▸ ASSIGNMENT
Please transcribe every record below exactly, leaving out the pictures.

▸ Modification records
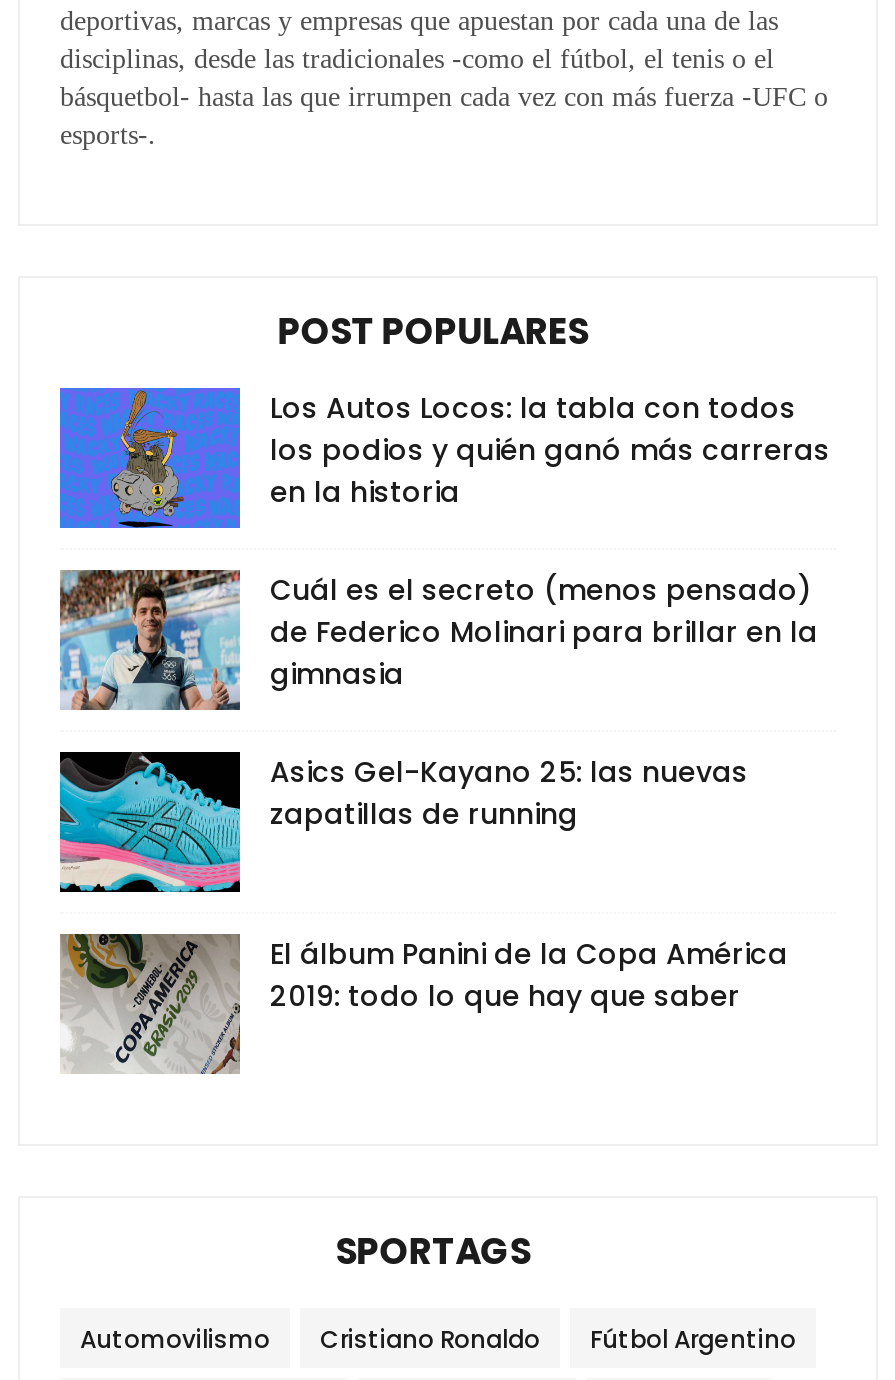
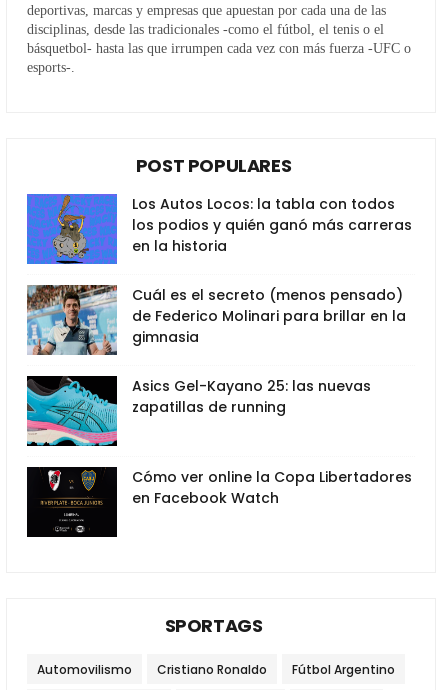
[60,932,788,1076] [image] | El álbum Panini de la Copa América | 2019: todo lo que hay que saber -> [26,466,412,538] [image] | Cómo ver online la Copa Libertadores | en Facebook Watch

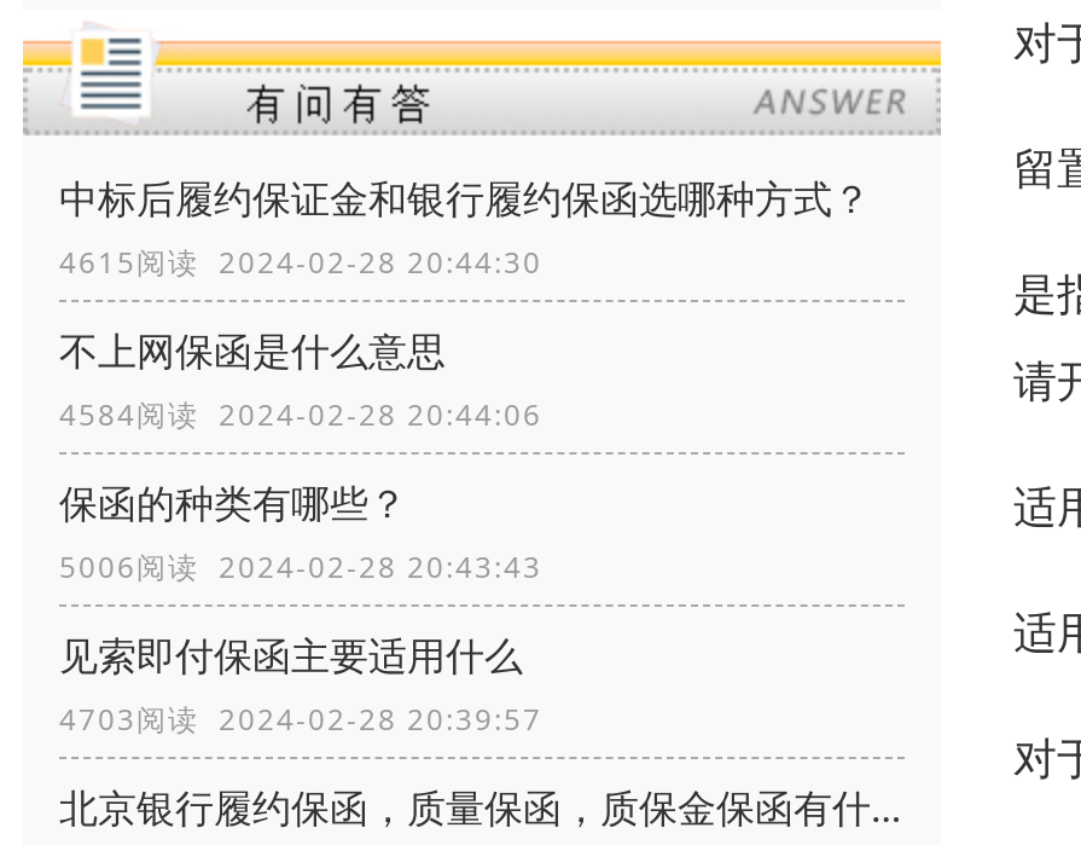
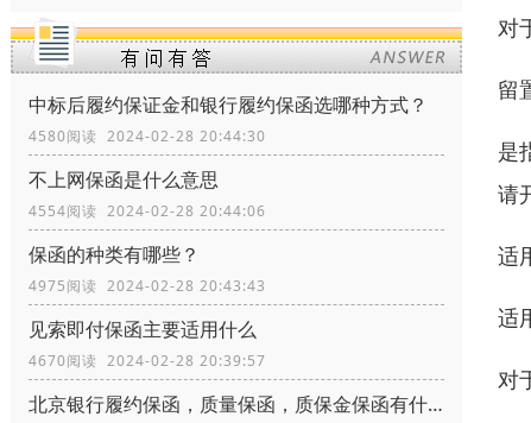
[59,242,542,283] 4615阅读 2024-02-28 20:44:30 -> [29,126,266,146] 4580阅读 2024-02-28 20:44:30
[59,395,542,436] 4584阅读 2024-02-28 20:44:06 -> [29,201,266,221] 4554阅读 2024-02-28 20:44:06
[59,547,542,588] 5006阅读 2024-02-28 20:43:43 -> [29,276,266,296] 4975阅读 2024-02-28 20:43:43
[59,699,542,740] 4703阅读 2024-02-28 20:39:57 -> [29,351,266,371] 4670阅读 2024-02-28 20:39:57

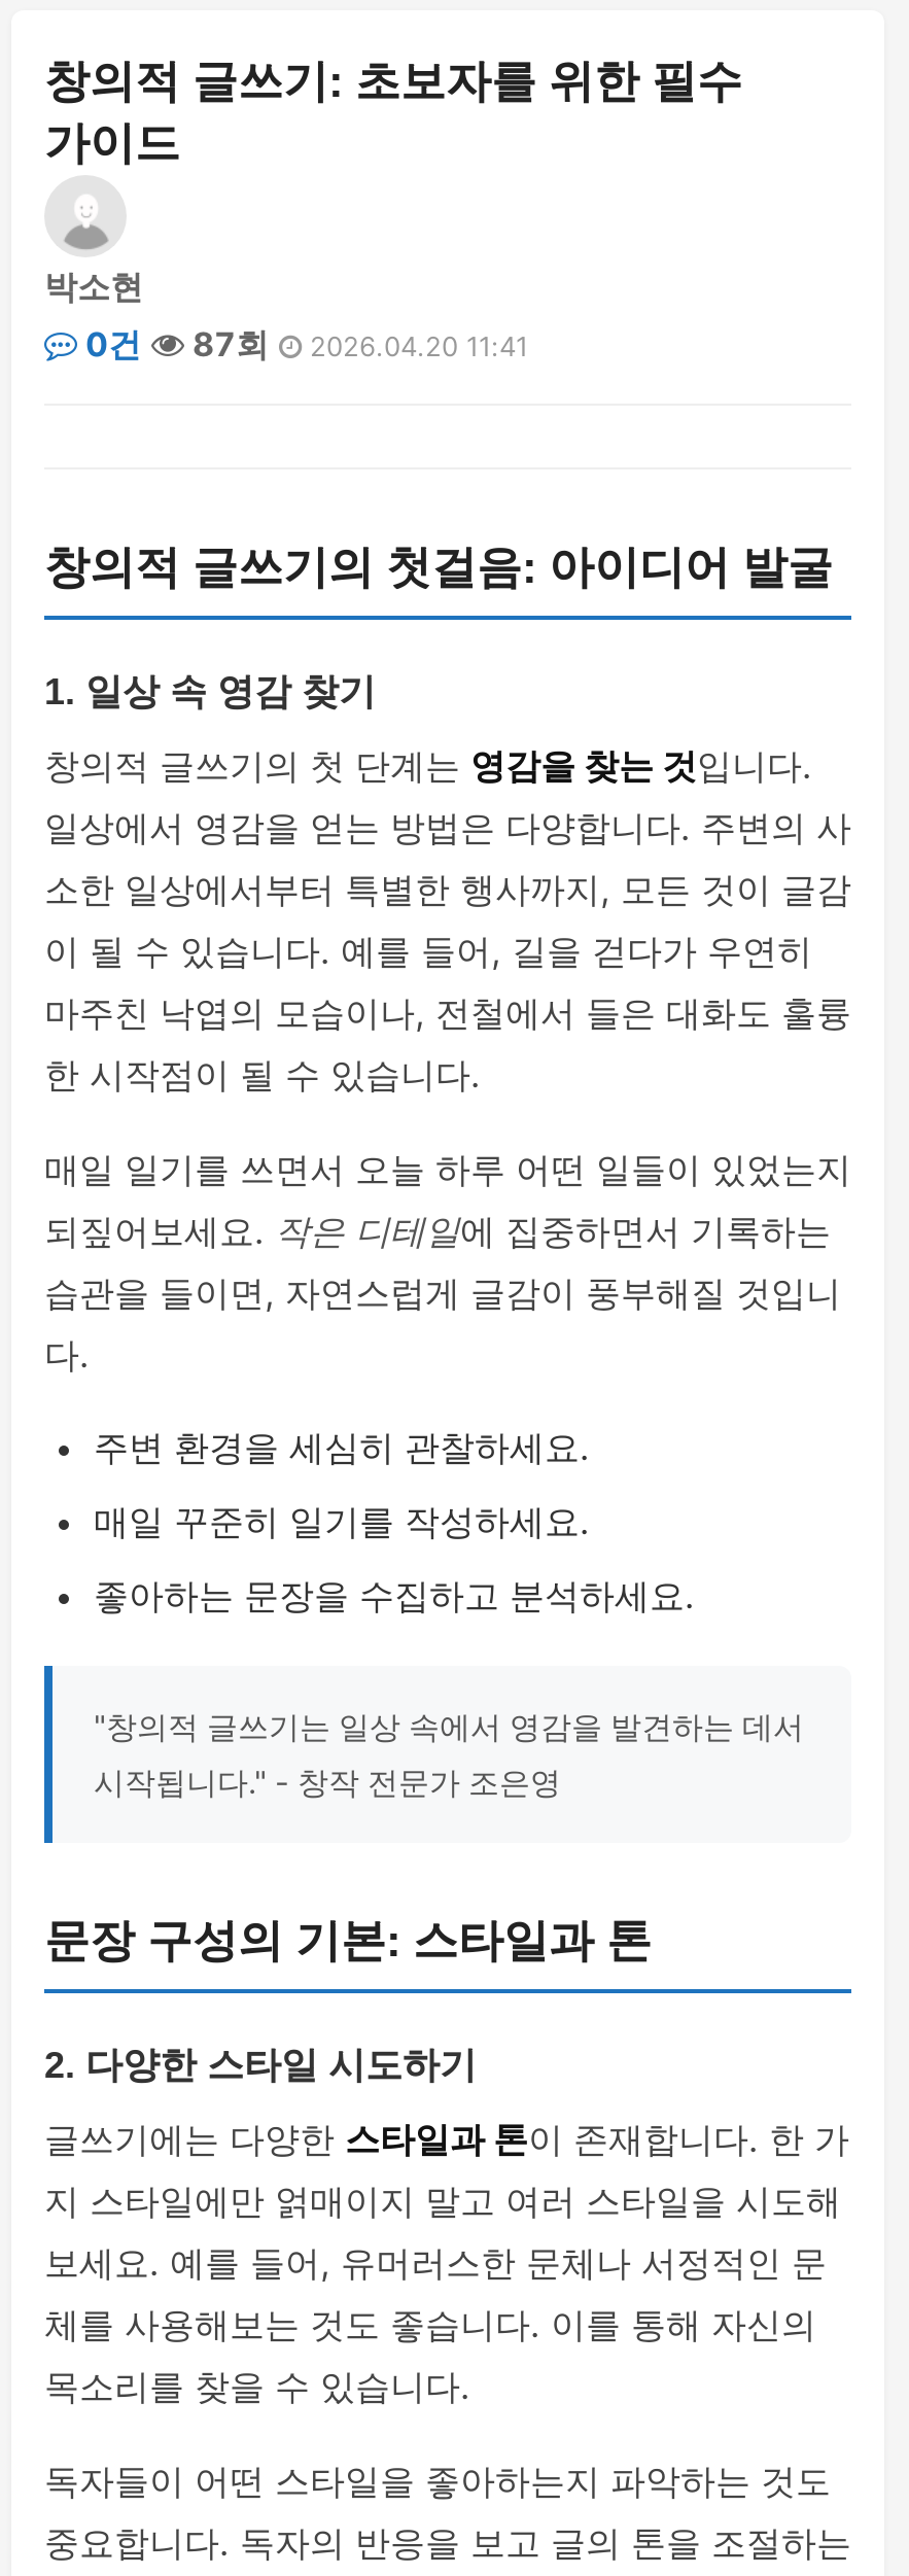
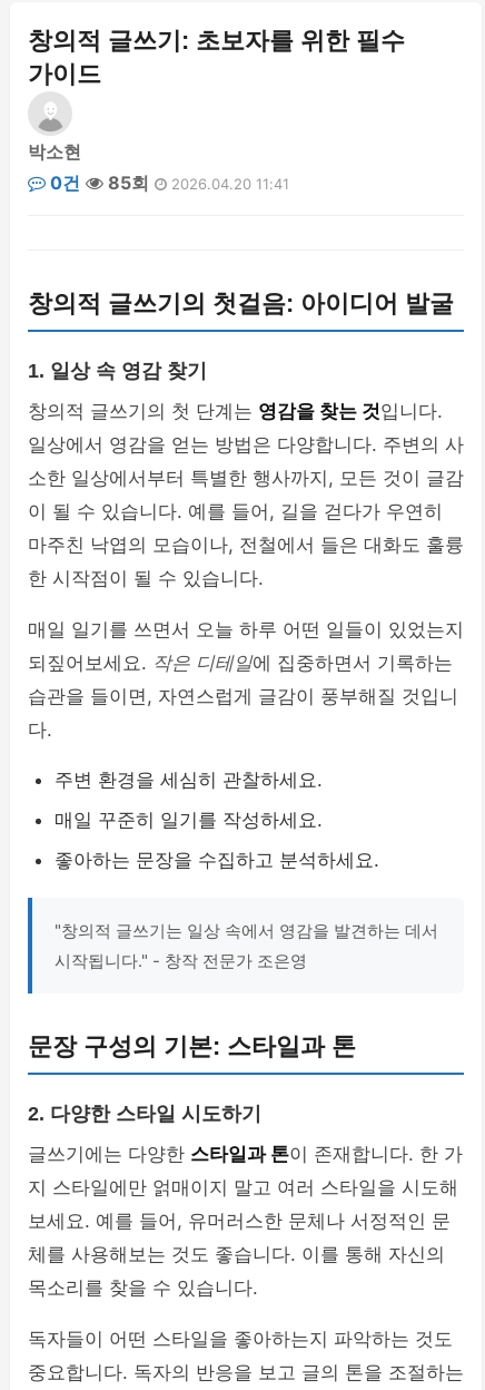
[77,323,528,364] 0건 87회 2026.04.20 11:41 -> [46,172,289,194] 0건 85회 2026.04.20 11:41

▸ EXPECTED ANSWER
[60,932,788,1076] [image] | El álbum Panini de la Copa América | 2019: todo lo que hay que saber -> [26,466,412,538] [image] | Cómo ver online la Copa Libertadores | en Facebook Watch

[59,242,542,283] 4615阅读 2024-02-28 20:44:30 -> [29,126,266,146] 4580阅读 2024-02-28 20:44:30
[59,395,542,436] 4584阅读 2024-02-28 20:44:06 -> [29,201,266,221] 4554阅读 2024-02-28 20:44:06
[59,547,542,588] 5006阅读 2024-02-28 20:43:43 -> [29,276,266,296] 4975阅读 2024-02-28 20:43:43
[59,699,542,740] 4703阅读 2024-02-28 20:39:57 -> [29,351,266,371] 4670阅读 2024-02-28 20:39:57

[77,323,528,364] 0건 87회 2026.04.20 11:41 -> [46,172,289,194] 0건 85회 2026.04.20 11:41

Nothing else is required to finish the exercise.